One of the problems that AMD identified with their last-generation GPUs is that some applications need to access more data than is available in their VRAM. Compute applications in particular, along with professional rendering tools, are most susceptible to slowdowns due to these problems. Why? Well, traditionally if a GPU wants to access data outside its VRAM, it must first pause and transfer this data from system RAM or SSD/HDD storage into VRAM before any processing can take place.

Vega changes this through the inclusion of a High-Bandwidth Cache Controller. AMD hasn't gone into detail on exactly how this controller works, but it seems as though it provides easier access to off-card storage like system DRAM, non-volatile RAM, and networked storage like SSDs and HDDs. Vega supports a virtual memory address space of 512 TB, which is far larger than any on-board VRAM solution, making it well suited to big data applications.

To demonstrate how useful the HBCC is, AMD showed off a scene being rendered on a Vega card using Radeon ProRender. This scene used hundreds of gigabytes of data, and was being rendered in real time, and even though the demonstration ran at only a few frames per second, AMD claimed that on previous cards it would have taken upwards of an hour to render each frame. Presumably these speed improvements have come from a drastic reduction in memory transfers per frame.

The HBCC also supports adaptive fine-grained data movement from external memory to Vega's on-die memory, which AMD is calling High-Bandwidth Cache. To be clear, High-Bandwidth Cache is simply a new name for VRAM, and in Vega this will be on-die HBM2. To speed up processing, the HBCC will dynamically shift the most scene- or compute-relevant data into Vega's HBM2.

While the HBCC will have the biggest implications for compute workloads, AMD did suggest it will have some use in games. AMD showed a graph that illustrated how games allocate a lot of memory for any scene, but only access a fraction of it to render a frame. In the future, we could see games make use of HBCC-like technology by utilizing a lot more memory per frame while allocating more memory than the cache/VRAM can hold.

Vega comes with a next-generation compute unit called the Vega NCU. It supports 128 32-bit, 256 16-bit and 512 8-bit operations per clock; the latter two are particularly important for deep learning, and this is where Vega will boast significantly improved performance over older architectures. The NCU also supports flexible mixed-precision, and a configurable double precision rate.

Aside from improvements to half and quarter precision performance, AMD claims the NCU is optimized for higher clock speeds and higher IPC, with an increased instruction buffer and an improved cache schedule. 

Vega includes a new programmable geometry pipeline that offers over twice the peak throughput per clock. This pipeline is essentially a primitive shader, which sits alongside other shaders like the vertex shader and compute shader. It has the ability to launch threads at the same rate as the compute shader, and the pipeline in general offers improved load balancing, which is an issue console developers highlighted during their time working with previous GCN architectures.

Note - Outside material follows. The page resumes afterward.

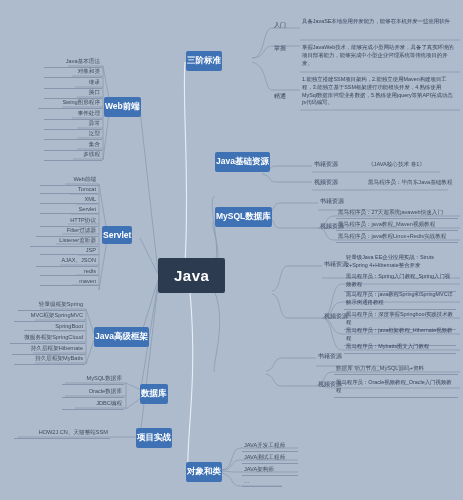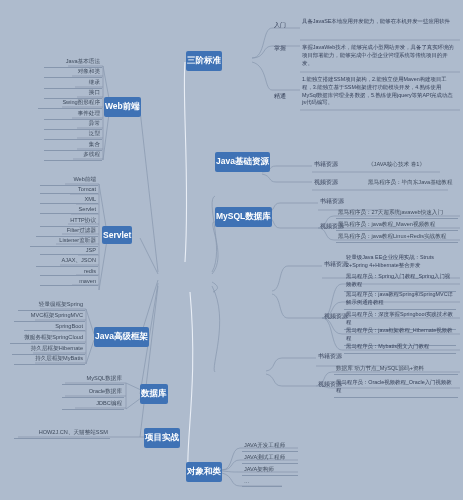"Java" div.node { html: none -> <div>Java</div> }
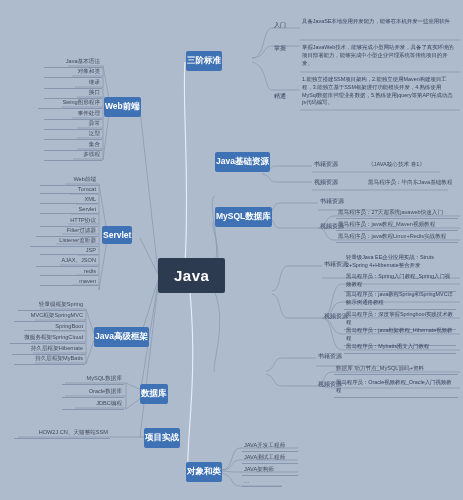"项目实战" div.node { left: 144px -> 136px }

Developers will have to specifically target this new shader to get the most out of the Vega architecture, so it's not necessarily something we'll see utilized often, particularly for gaming workloads.

AMD has revamped the pixel engine in Vega as well, introducing a new rasterizer called the Draw Stream Binning Rasterizer. This rasterizer improves performance and power consumption by fetching only once for overlapping primitives, and shading only the pixels visible on screen. The pixel engine also now has access to L2 cache, which improves performance in deferred shading applications.

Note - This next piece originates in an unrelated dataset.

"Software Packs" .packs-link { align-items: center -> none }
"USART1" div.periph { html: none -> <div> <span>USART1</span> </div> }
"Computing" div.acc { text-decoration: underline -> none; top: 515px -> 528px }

Basically, the pixel engine includes improvements that allow the GPU to work on stuff that actually needs to be worked on, while scheduling past work that doesn't contribute to a frame.

It could still be a little while before we see Vega graphics cards on the market, but AMD did have a working sample at their event, where they showed off Doom gameplay at 4K with ultra settings. In their demonstration, which was thrown together using beta drivers in a few weeks with little optimization, Vega achieved around 60 to 70 FPS, placing it in the same performance bracket as Nvidia's GeForce GTX 1080.

Vega sounds like a promising upgrade over AMD's past architectures, both for compute and gaming workloads. We'll have to wait a little while longer for AMD to reveal its consumer graphics card line-up and their corresponding specifications, but it's clear that AMD will have a high-performing flagship card in just a few months' time.